*EXERCISE DESCRIPTION*.
Within the data below, count the lines that include the word "items". Provide the number and nothing further.

*DATA*.

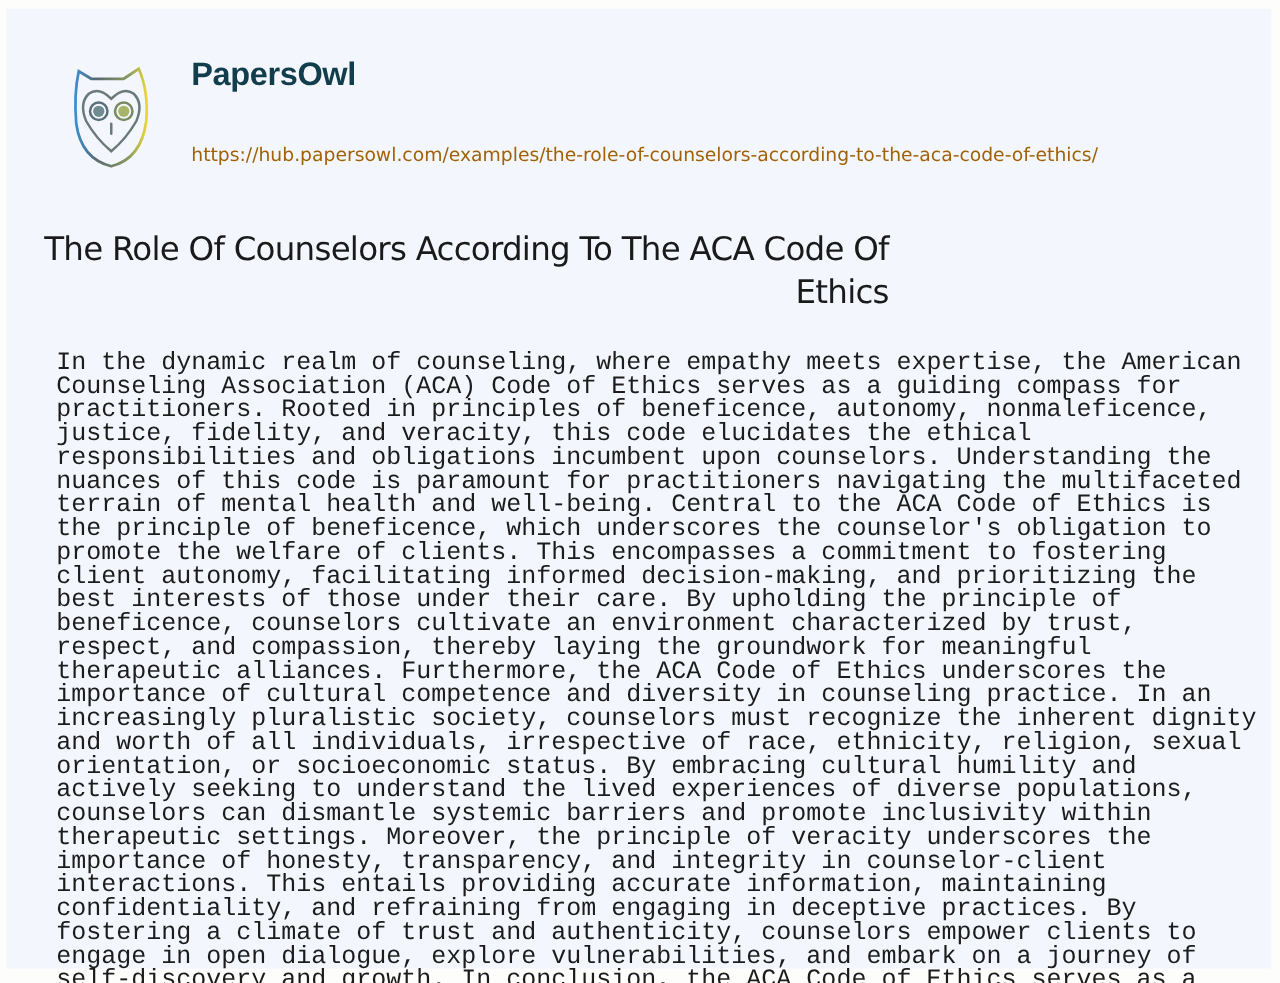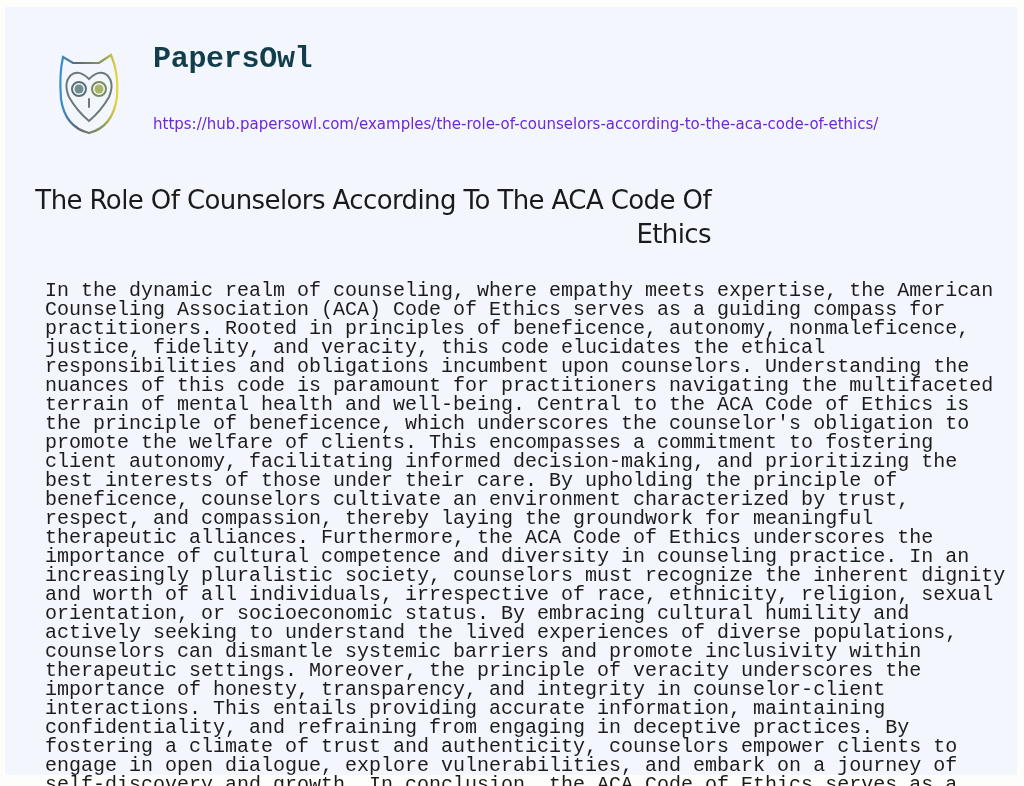--- a/index.html
+++ b/index.html
@@ -31,9 +31,9 @@
       position: absolute;
       left: 148px;
       top: 36px;
-      font-family: Liberation Mono, monospace;
+      font-family: Liberation Sans, sans-serif;
       font-weight: bold;
-      font-size: 30px;
+      font-size: 26px;
       color: #123d4c;
       letter-spacing: -0.3px;
       margin: 0;

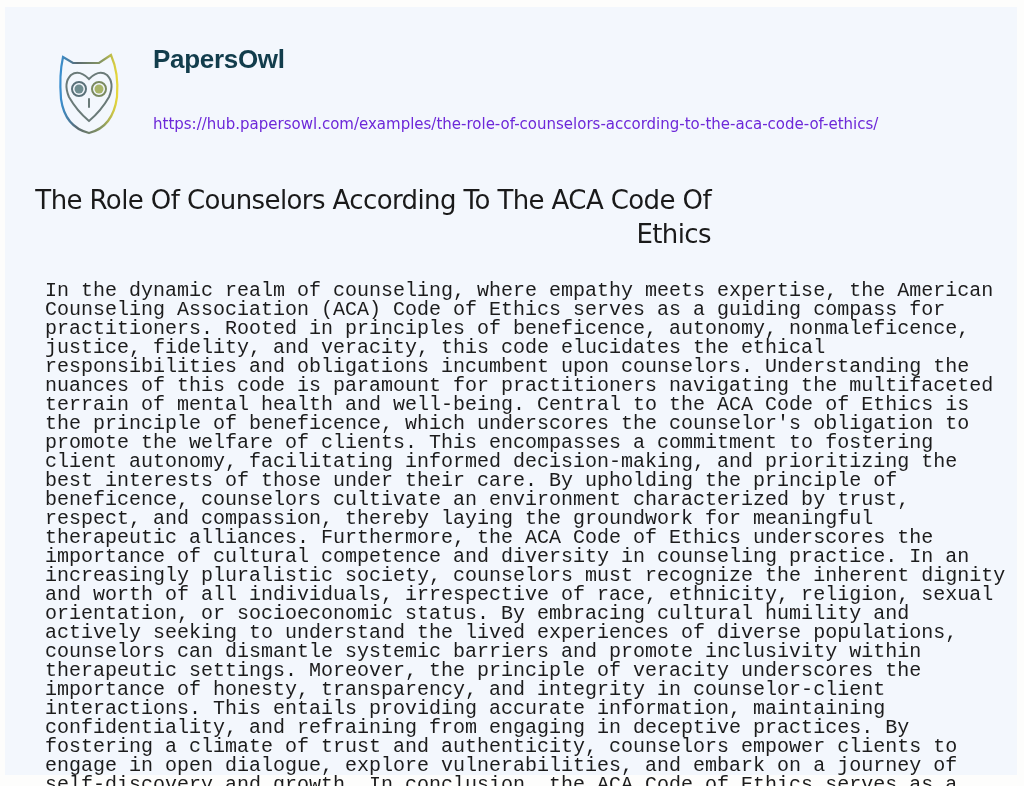--- a/index.html
+++ b/index.html
@@ -47,7 +47,7 @@
       font-family: "DejaVu Sans", sans-serif;
       font-size: 15px;
       line-height: 20px;
-      color: #6d28d9;
+      color: #a16207;
       word-break: break-all;
       text-decoration: none;
     }

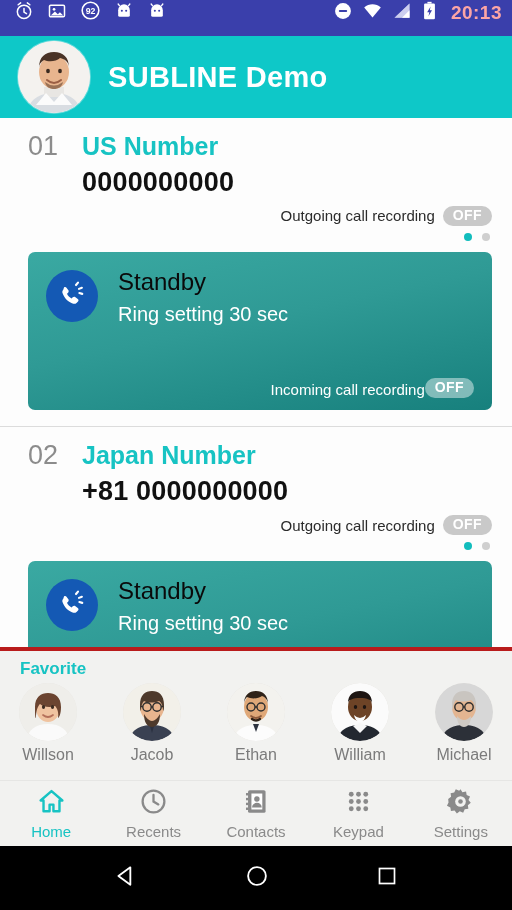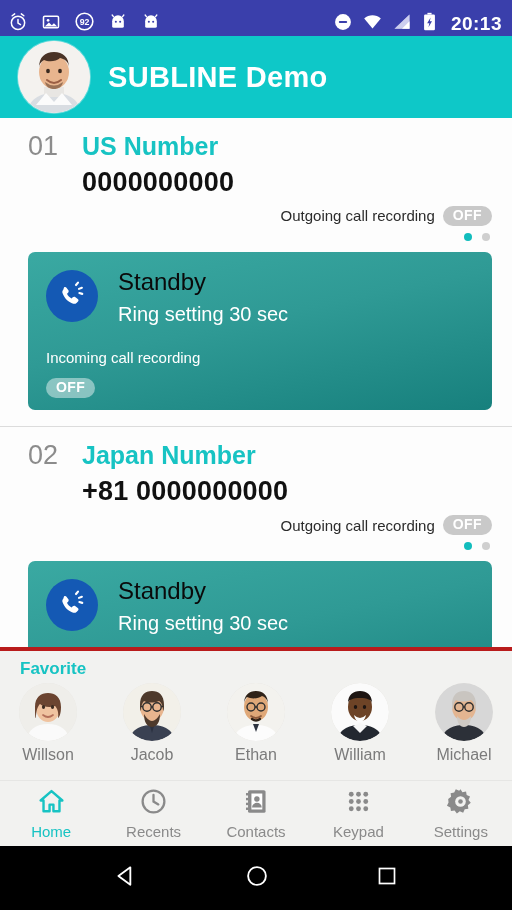--- a/index.html
+++ b/index.html
@@ -14,8 +14,8 @@
 
   
   .statusbar {
-    height:36px; background:#3a3fab; display:flex; align-items:flex-end;
-    padding:0 10px 0 8px; color:#ffffff;
+    height:36px; background:#3a3fab; display:flex; align-items:flex-start;
+    padding:0 10px 0 14px; color:#fca5a5;
   }
   .sb-left { display:flex; align-items:center; gap:13px; flex:1; }
   .sb-right { display:flex; align-items:center; gap:9px; }

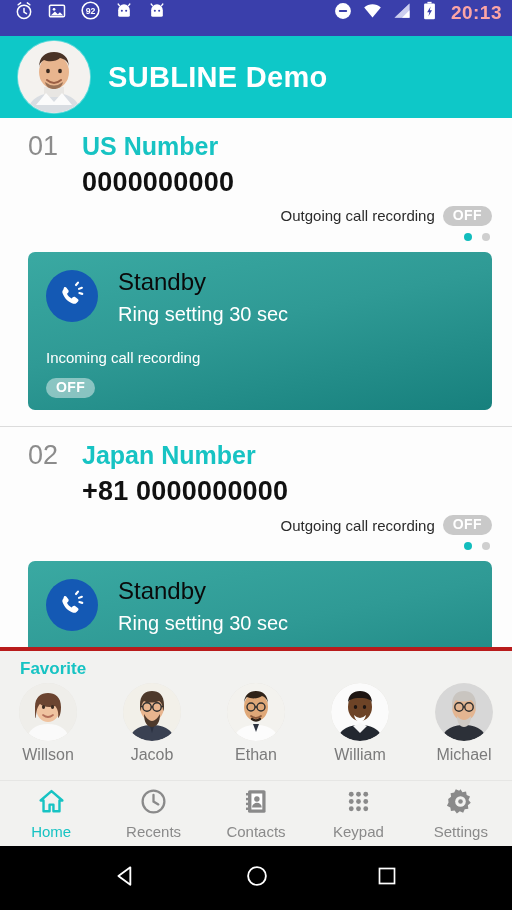--- a/index.html
+++ b/index.html
@@ -69,7 +69,7 @@
   .card-texts { padding-top:1px; }
   .card-title { font-size:24px; font-weight:normal; color:#0a0a0a; line-height:1.1; }
   .card-sub { font-size:20px; color:#ffffff; margin-top:7px; }
-  .card-foot { margin-top:auto; display:flex; align-items:flex-start; justify-content:flex-end; gap:12px;flex-direction:column; }
+  .card-foot { margin-top:auto; display:flex; align-items:flex-end; justify-content:flex-end; gap:0; }
   .card-foot .rec-label { color:#ffffff; font-size:15px; }
 
   .divider { height:1px; background:#dcdcdc; margin-top:16px; }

*SOLVED PROBLEM*.
6